» **TASK TO CARRY OUT**: Repeat the listing below in full and exactly, but without its pictures.

» **DATA TO EXAMINE**:
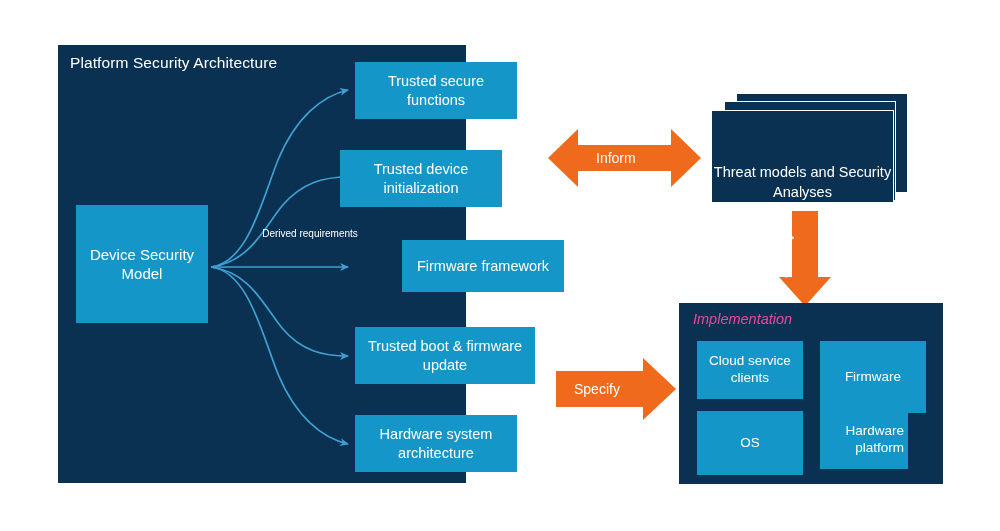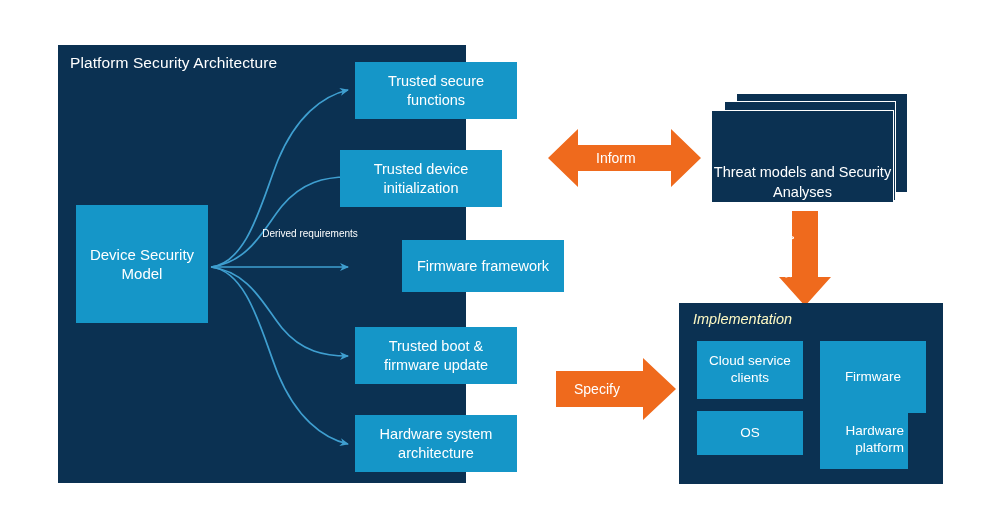--- a/index.html
+++ b/index.html
@@ -56,21 +56,21 @@
     top: 205px;
     width: 132px;
     height: 118px;
     font-size: 15px;
   }
 
   
   #n-tsf  { left: 355px; top: 62px;  width: 162px; height: 57px; }
   #n-tdi  { left: 340px; top: 150px; width: 162px; height: 57px; }
   #n-ff   { left: 355px; top: 240px; width: 162px; height: 52px; margin-left: 47px; }
-  #n-tbfu { left: 355px; top: 327px; width: 162px; height: 57px; }
+  #n-tbfu { left: 355px; top: 327px; width: 180px; height: 57px; }
   #n-hsa  { left: 355px; top: 415px; width: 162px; height: 57px; }
 
   
   #derived-label {
     position: absolute;
     left: 255px;
     top: 228px;
     width: 110px;
     text-align: center;
     color: #ffffff;
@@ -115,40 +115,40 @@
     left: 679px;
     top: 303px;
     width: 264px;
     height: 181px;
     background: #0b3152;
   }
   #impl-title {
     position: absolute;
     left: 14px;
     top: 8px;
-    color: #fef9c3;
+    color: #ec4899;
     font-size: 14.5px;
     font-style: italic;
   }
   .impl-cell {
     position: absolute;
     background: #1596c8;
     color: #ffffff;
     display: flex;
     align-items: center;
     justify-content: center;
     text-align: center;
     font-size: 13.5px;
     line-height: 1.25;
     box-sizing: border-box;
     padding: 2px 4px;
   }
   #cell-0 { left: 18px;  top: 38px;  width: 106px; height: 58px; }
   #cell-1 { left: 141px; top: 38px;  width: 106px; height: 72px; }
-  #cell-2 { left: 18px;  top: 108px; width: 106px; height: 44px; text-align: center; }
+  #cell-2 { left: 18px;  top: 108px; width: 106px; height: 64px; text-align: center; }
   #cell-3 { left: 141px; top: 108px; width: 88px; height: 58px; text-align: right; }
 
   
   .arrow-label {
     position: absolute;
     color: #ffffff;
     font-size: 14px;
     white-space: nowrap;
   }
   #label-inform  { left: 596px; top: 150px; }

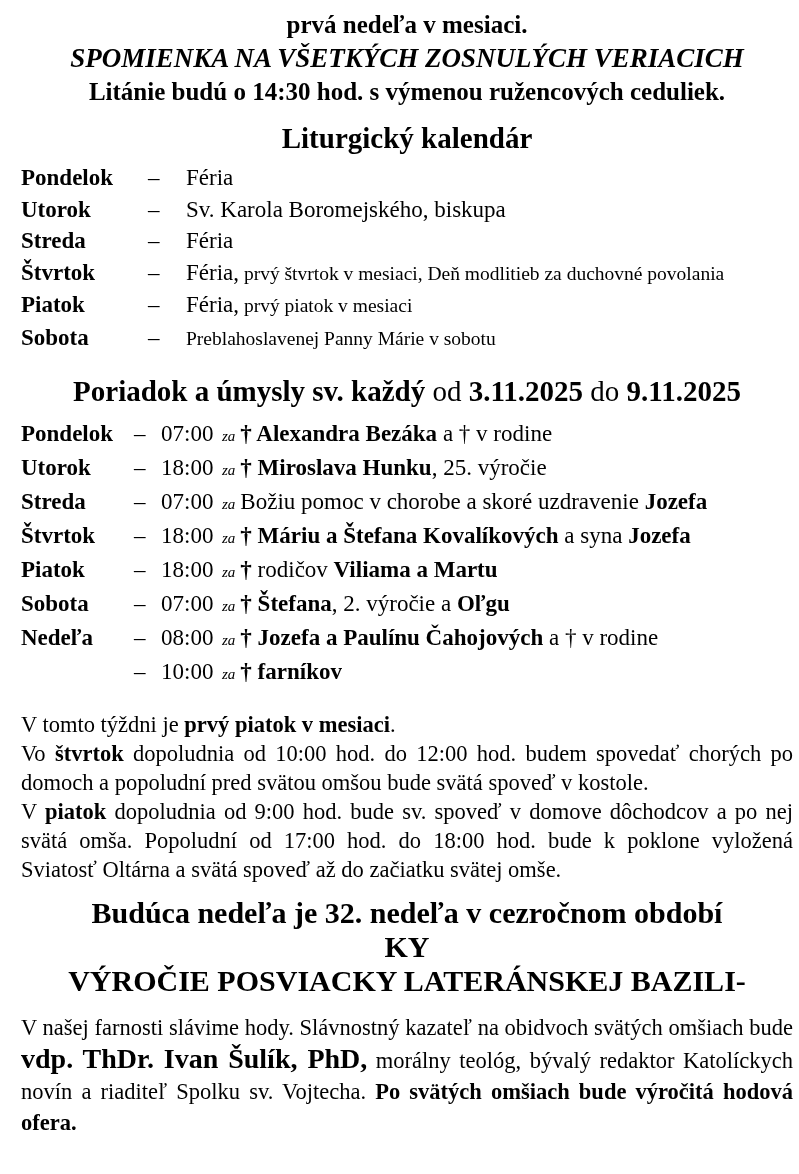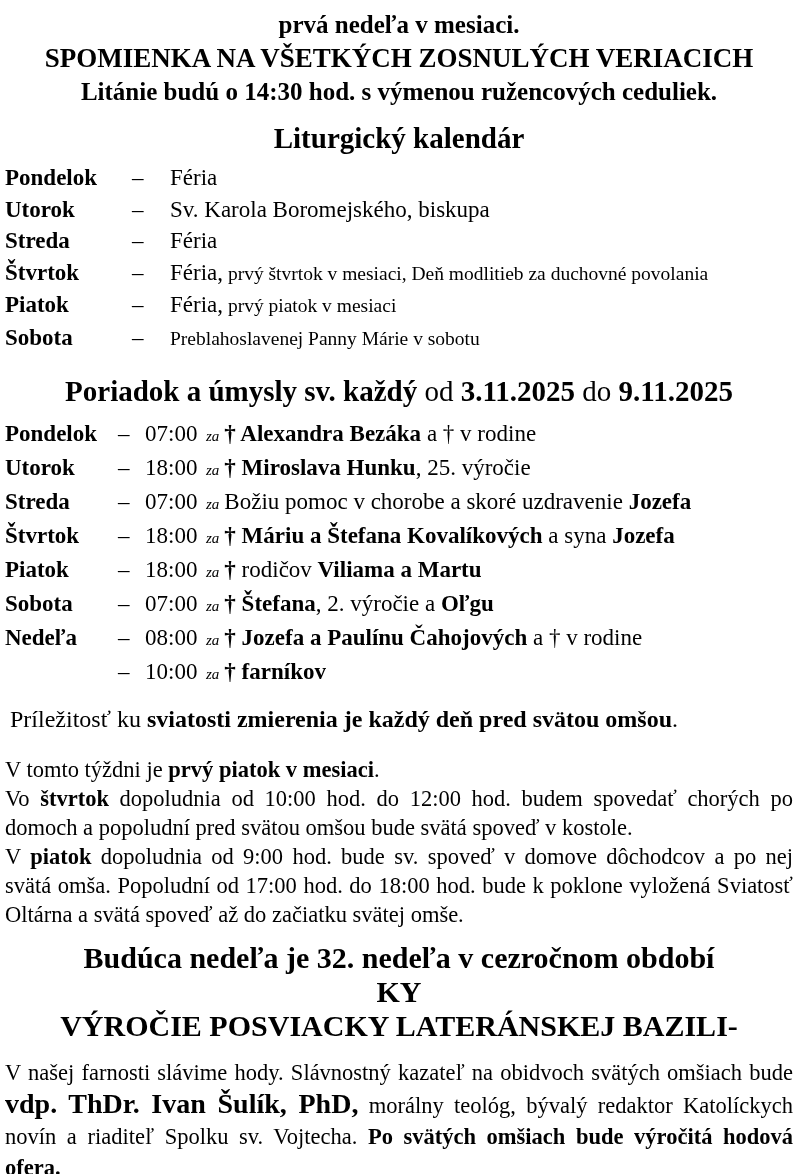--- a/index.html
+++ b/index.html
@@ -1,29 +1,29 @@
 <!DOCTYPE html>
 <html><head>
 <meta charset="utf-8">
 <style>
   html, body { margin: 0; padding: 0; background: #ffffff; }
   .page {
     width: 799px; height: 1174px; box-sizing: border-box;
     background: #ffffff; color: #000000;
     font-family: "Liberation Serif", "DejaVu Serif", serif;
-    padding: 8px 6px 0 5px; overflow: hidden;
+    padding: 8px 6px 0 21px; overflow: hidden;
   }
   .c { text-align: center; }
   .bold { font-weight: bold; }
   .b { font-weight: bold; }
   .sm { font-size: 19.5px; }
   .big { font-size: 28px; font-weight: bold; }
 
   .hdr1 { font-size: 25px; line-height: 33px; }
-  .hdr2 { font-size: 27px; line-height: 34px; }
+  .hdr2 { font-size: 27px; line-height: 34px; font-style: italic; }
   .hdr3 { font-size: 25px; line-height: 33px; }
 
   .cal-title { font-size: 29px; line-height: 37px; margin-top: 12px; text-align: center; }
   .cal { margin-top: 5px; }
   .cal-row { font-size: 23px; line-height: 31.5px; white-space: nowrap; }
   .cal-day  { display: inline-block; width: 127px; font-weight: bold; }
   .cal-dash { display: inline-block; width: 38px; }
 
   .mass-title { font-size: 29px; line-height: 40px; margin-top: 17px; }
   .mass { margin-top: 7px; }
@@ -98,21 +98,20 @@
       <span class="m-day">Sobota</span><span class="m-dash">–</span><span class="m-time">07:00</span><span class="m-za">za</span><span><span class="b">† Štefana</span><span>, 2. výročie a </span><span class="b">Oľgu</span></span>
     </div>
     <div class="mass-row">
       <span class="m-day">Nedeľa</span><span class="m-dash">–</span><span class="m-time">08:00</span><span class="m-za">za</span><span><span class="b">† Jozefa a Paulínu Čahojových</span><span> a † v rodine</span></span>
     </div>
     <div class="mass-row">
       <span class="m-day"></span><span class="m-dash">–</span><span class="m-time">10:00</span><span class="m-za">za</span><span><span class="b">† farníkov</span></span>
     </div>
   </div>
 
-  <div class="confession"><span>Príležitosť ku </span><span class="b">sviatosti zmierenia je každý deň pred svätou omšou</span><span>.</span></div>
 
   <p class="para p1"><span>V tomto týždni je </span><span class="b">prvý piatok v mesiaci</span><span>.</span></p>
   <p class="para just"><span>Vo </span><span class="b">štvrtok</span><span> dopoludnia od 10:00 hod. do 12:00 hod. budem spovedať chorých po domoch a popoludní pred svätou omšou bude svätá spoveď v kostole.</span></p>
   <p class="para just"><span>V </span><span class="b">piatok</span><span> dopoludnia od 9:00 hod. bude sv. spoveď v domove dôchodcov a po nej svätá omša. Popoludní od 17:00 hod. do 18:00 hod. bude k poklone vyložená Sviatosť Oltárna a svätá spoveď až do začiatku svätej omše.</span></p>
 
   <div class="c ns-line ns1">Budúca nedeľa je 32. nedeľa v cezročnom období</div>
   <div class="c ns-line">KY</div>
   <div class="c ns-line">VÝROČIE POSVIACKY LATERÁNSKEJ BAZILI-</div>
 
   <p class="para just hody"><span>V našej farnosti slávime hody. Slávnostný kazateľ na obidvoch svätých omšiach bude </span><span class="big">vdp. ThDr. Ivan Šulík, PhD,</span><span> morálny teológ, bývalý redaktor Katolíckych novín a riaditeľ Spolku sv. Vojtecha. </span><span class="b">Po svätých omšiach bude výročitá hodová ofera.</span></p>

» **WRITTEN REPLY**:
--- a/index.html
+++ b/index.html
@@ -56,21 +56,21 @@
     top: 205px;
     width: 132px;
     height: 118px;
     font-size: 15px;
   }
 
   
   #n-tsf  { left: 355px; top: 62px;  width: 162px; height: 57px; }
   #n-tdi  { left: 340px; top: 150px; width: 162px; height: 57px; }
   #n-ff   { left: 355px; top: 240px; width: 162px; height: 52px; margin-left: 47px; }
-  #n-tbfu { left: 355px; top: 327px; width: 162px; height: 57px; }
+  #n-tbfu { left: 355px; top: 327px; width: 180px; height: 57px; }
   #n-hsa  { left: 355px; top: 415px; width: 162px; height: 57px; }
 
   
   #derived-label {
     position: absolute;
     left: 255px;
     top: 228px;
     width: 110px;
     text-align: center;
     color: #ffffff;
@@ -115,40 +115,40 @@
     left: 679px;
     top: 303px;
     width: 264px;
     height: 181px;
     background: #0b3152;
   }
   #impl-title {
     position: absolute;
     left: 14px;
     top: 8px;
-    color: #fef9c3;
+    color: #ec4899;
     font-size: 14.5px;
     font-style: italic;
   }
   .impl-cell {
     position: absolute;
     background: #1596c8;
     color: #ffffff;
     display: flex;
     align-items: center;
     justify-content: center;
     text-align: center;
     font-size: 13.5px;
     line-height: 1.25;
     box-sizing: border-box;
     padding: 2px 4px;
   }
   #cell-0 { left: 18px;  top: 38px;  width: 106px; height: 58px; }
   #cell-1 { left: 141px; top: 38px;  width: 106px; height: 72px; }
-  #cell-2 { left: 18px;  top: 108px; width: 106px; height: 44px; text-align: center; }
+  #cell-2 { left: 18px;  top: 108px; width: 106px; height: 64px; text-align: center; }
   #cell-3 { left: 141px; top: 108px; width: 88px; height: 58px; text-align: right; }
 
   
   .arrow-label {
     position: absolute;
     color: #ffffff;
     font-size: 14px;
     white-space: nowrap;
   }
   #label-inform  { left: 596px; top: 150px; }

--- a/index.html
+++ b/index.html
@@ -1,29 +1,29 @@
 <!DOCTYPE html>
 <html><head>
 <meta charset="utf-8">
 <style>
   html, body { margin: 0; padding: 0; background: #ffffff; }
   .page {
     width: 799px; height: 1174px; box-sizing: border-box;
     background: #ffffff; color: #000000;
     font-family: "Liberation Serif", "DejaVu Serif", serif;
-    padding: 8px 6px 0 5px; overflow: hidden;
+    padding: 8px 6px 0 21px; overflow: hidden;
   }
   .c { text-align: center; }
   .bold { font-weight: bold; }
   .b { font-weight: bold; }
   .sm { font-size: 19.5px; }
   .big { font-size: 28px; font-weight: bold; }
 
   .hdr1 { font-size: 25px; line-height: 33px; }
-  .hdr2 { font-size: 27px; line-height: 34px; }
+  .hdr2 { font-size: 27px; line-height: 34px; font-style: italic; }
   .hdr3 { font-size: 25px; line-height: 33px; }
 
   .cal-title { font-size: 29px; line-height: 37px; margin-top: 12px; text-align: center; }
   .cal { margin-top: 5px; }
   .cal-row { font-size: 23px; line-height: 31.5px; white-space: nowrap; }
   .cal-day  { display: inline-block; width: 127px; font-weight: bold; }
   .cal-dash { display: inline-block; width: 38px; }
 
   .mass-title { font-size: 29px; line-height: 40px; margin-top: 17px; }
   .mass { margin-top: 7px; }
@@ -98,21 +98,20 @@
       <span class="m-day">Sobota</span><span class="m-dash">–</span><span class="m-time">07:00</span><span class="m-za">za</span><span><span class="b">† Štefana</span><span>, 2. výročie a </span><span class="b">Oľgu</span></span>
     </div>
     <div class="mass-row">
       <span class="m-day">Nedeľa</span><span class="m-dash">–</span><span class="m-time">08:00</span><span class="m-za">za</span><span><span class="b">† Jozefa a Paulínu Čahojových</span><span> a † v rodine</span></span>
     </div>
     <div class="mass-row">
       <span class="m-day"></span><span class="m-dash">–</span><span class="m-time">10:00</span><span class="m-za">za</span><span><span class="b">† farníkov</span></span>
     </div>
   </div>
 
-  <div class="confession"><span>Príležitosť ku </span><span class="b">sviatosti zmierenia je každý deň pred svätou omšou</span><span>.</span></div>
 
   <p class="para p1"><span>V tomto týždni je </span><span class="b">prvý piatok v mesiaci</span><span>.</span></p>
   <p class="para just"><span>Vo </span><span class="b">štvrtok</span><span> dopoludnia od 10:00 hod. do 12:00 hod. budem spovedať chorých po domoch a popoludní pred svätou omšou bude svätá spoveď v kostole.</span></p>
   <p class="para just"><span>V </span><span class="b">piatok</span><span> dopoludnia od 9:00 hod. bude sv. spoveď v domove dôchodcov a po nej svätá omša. Popoludní od 17:00 hod. do 18:00 hod. bude k poklone vyložená Sviatosť Oltárna a svätá spoveď až do začiatku svätej omše.</span></p>
 
   <div class="c ns-line ns1">Budúca nedeľa je 32. nedeľa v cezročnom období</div>
   <div class="c ns-line">KY</div>
   <div class="c ns-line">VÝROČIE POSVIACKY LATERÁNSKEJ BAZILI-</div>
 
   <p class="para just hody"><span>V našej farnosti slávime hody. Slávnostný kazateľ na obidvoch svätých omšiach bude </span><span class="big">vdp. ThDr. Ivan Šulík, PhD,</span><span> morálny teológ, bývalý redaktor Katolíckych novín a riaditeľ Spolku sv. Vojtecha. </span><span class="b">Po svätých omšiach bude výročitá hodová ofera.</span></p>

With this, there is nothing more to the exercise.